08 jun Cangaceiros versus cowboys
Eu tive uma namorada na adolescência que lia bastante e seu projeto de vida era escrever um romance. Nada demais se considerarmos que na França do século XVIII quase todas as mulheres da nobreza eram escritoras. Ela nunca transpôs a Chapada do Araripe e resolveu ambientar o seu livro em Veneza. Começava com dois personagens passeando pelas ruas da cidade. Pareceu-me absurdo. Imaginava que em Veneza, além de casas, igrejas e teatro só existia água e as pessoas se locomoviam em gôndolas.
Muitos escritores ambientaram suas peças, contos ou romances em lugares diferentes daqueles onde viveram. No caso de minha namorada, a escolha da cidade italiana se fazia por vergonha de assumir a cultura local. Ela vivia presa ao colonialismo que levou a literatura brasileira a repetir modelos europeus e norte-americanos. Hoje, nem sei que lugar ela escolheria para sua história. Sofremos um novo colonialismo, o do eixo Rio/São Paulo. Desde a década de 30, quando Gilberto Freyre publicou o Manifesto Regionalista, o adjetivo virou referência geográfica mais que artística, significando tudo o que se produz fora do Sudeste.
Um amigo perguntou-me outro dia por que nenhum crítico de arte qualifica como regionalista o cinema de gangster americano, ambientado em Chicago, com bandidos e detetives de chapéus e capas pretas. Ninguém considera regionalista a literatura e o cinema sobre o oeste americano, cheio de diligências, carroças de colonizadores, cowboys de calças apertadas e revólveres na cintura. John Ford, John Huston e Sam Peckinpah nunca foram chamados regionalistas, por mais que caprichassem nos estereótipos de índios apaches e bandidos tomando uísque no balcão de um saloon. Alguém ouviu falar que Steinbeck é regionalista? Mas Graciliano Ramos e todo o cinema nacional sobre cangaço são regionalistas.
Não chamam regionalistas os filmes de gangster ou de faroeste porque são produzidos num país que domina a economia do mundo e determina os valores de consumo, impondo modelos aos outros países.

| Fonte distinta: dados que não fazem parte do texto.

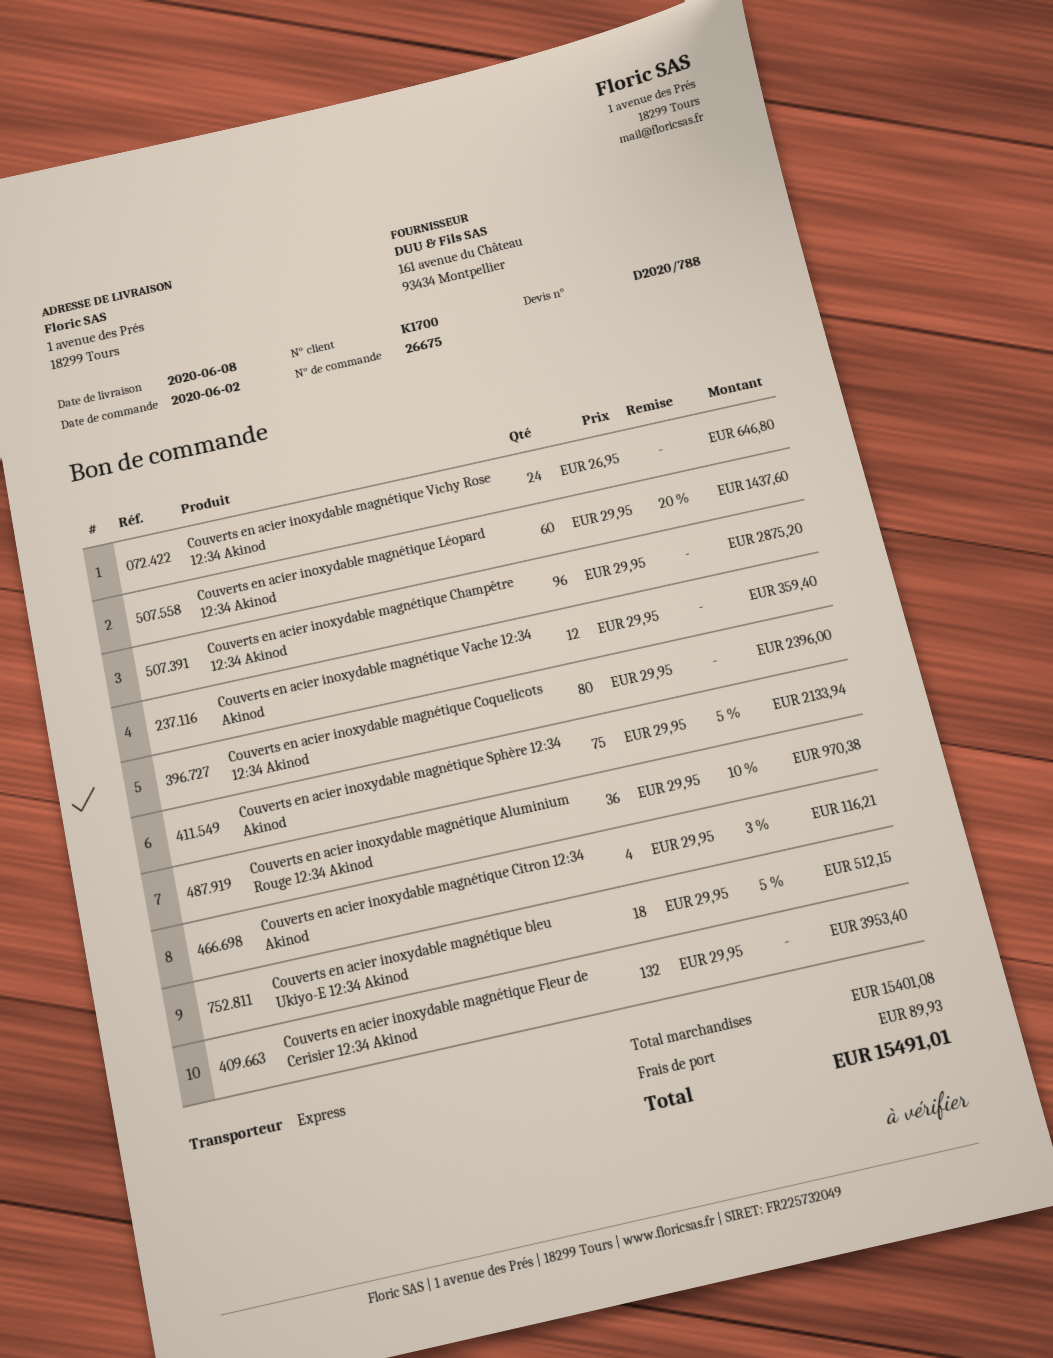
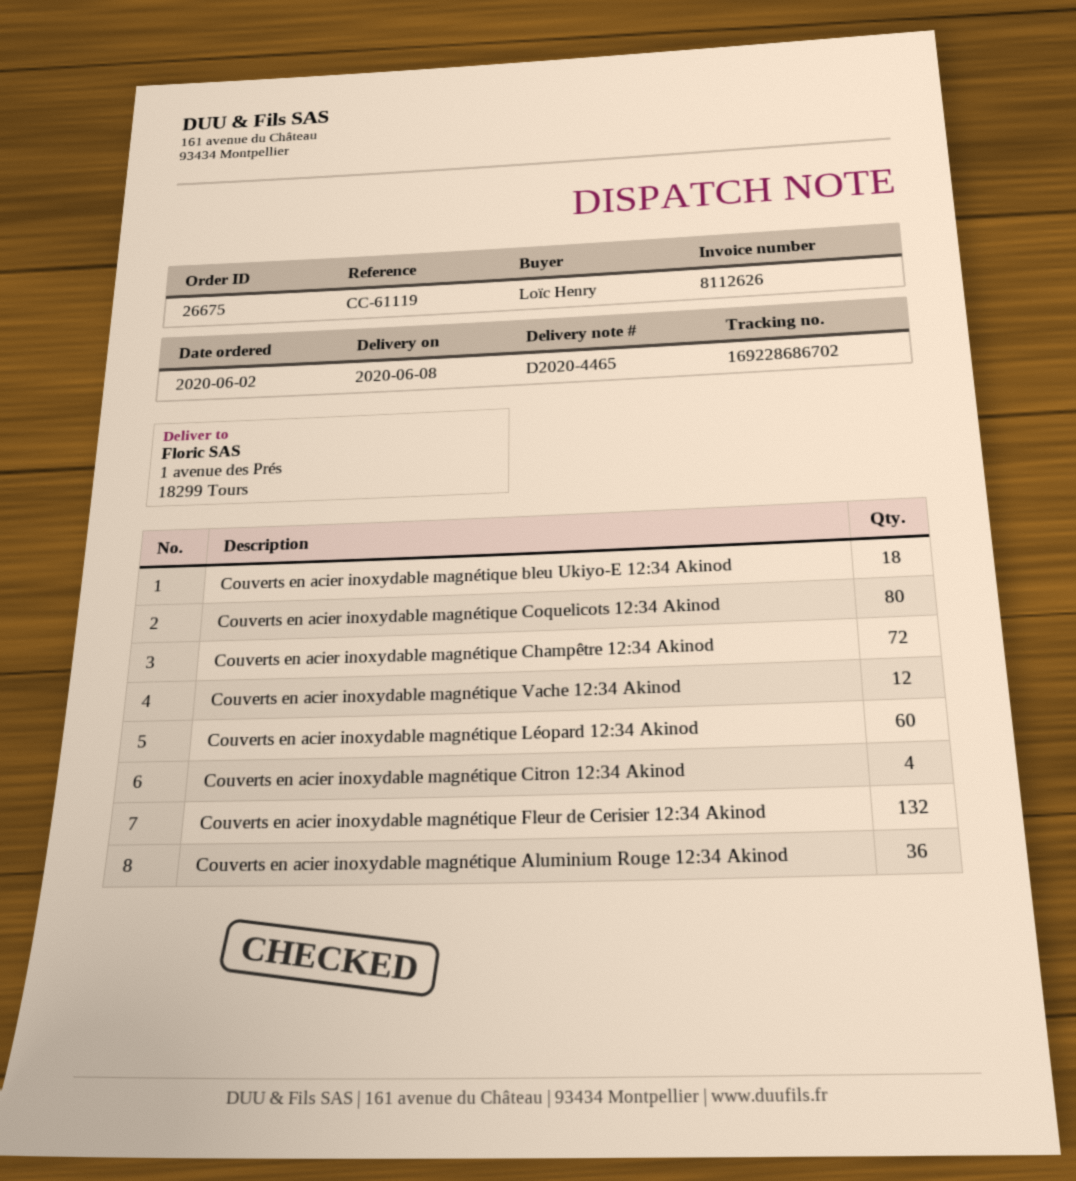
Couverts en acier inoxydable magnétique Vichy Rose 12:34 Akinod: 24 -> none
Couverts en acier inoxydable magnétique Champêtre 12:34 Akinod: 96 -> 72
Couverts en acier inoxydable magnétique Sphère 12:34 Akinod: 75 -> none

Igualmente não se chama regionalista a produção cultural do Sudeste porque essa região detém o poder econômico e o controle da mídia no Brasil. Pagode é samba e acabou-se. Mas baião é música regionalista nordestina, oxente! E se atreva a dizer que não!
Bens de cultura são produtos vendidos como Coca-Cola e calças jeans. Poucos artistas escapam à sedução desse modelo, que acena com uma fatia do mercado consumidor ou a promessa de um Oscar. O cinema iraniano é um exemplo raro de independência. Mesmo o nosso celebrado Walter Salles Júnior realiza seus filmes dentro da saia justa costurada por seus produtores, de olho no mercado internacional.
Um xamã do Amazonas deu um triste depoimento num programa de televisão. Ele queixou-se que a sua medicina era inferior à dos homens brancos, porque os médicos ganhavam muito dinheiro e ele não tinha grana para comprar iates nem helicópteros.
O olhar de um povo sobre a cultura de outro povo que lhe é estranho tende a ser preconcebido. Gregos e romanos consideravam bárbaros os que estivessem além das suas fronteiras. Americanos e europeus nos acham exóticos. Capistrano de Abreu queixava-se de que ainda não haviam escrito a história dos sertões do Brasil, porque nossos historiadores sempre ficaram nas cidades litorâneas. Um cineasta da nova geração também declarou que o cinema não esgotou a épica sertaneja.
O que se deve considerar na análise de uma obra de arte é a sua qualidade, independente da origem. Se usássemos o juízo da maioria dos críticos literários, acharíamos o Quixote de Cervantes regionalista, anacrônico e excessivamente prolixo. Mas nenhuma obra permanece tão contemporânea. Cervantes não sentiu vergonha da sua Espanha provinciana. Não foi atrás do cenário de um país rico, Florença, por exemplo. Escreveu no seu idioma, sem ligar para as modas literárias do resto da Europa.
Não digam para abjurarmos a nossa cultura, em troca de reconhecimento. Um contista da “nova geração” adulterou sua carpintaria literária para merecer o direito de constar numa antologia de contistas “pós-modernos”, editada em São Paulo. Preço alto. Mais alto que o pago por minha namorada de adolescência com a sua ficção romântica sobre campanários góticos e arlequinadas, de um país que ela continua sem conhecer. Ou terá conhecido numa excursão para a terceira idade?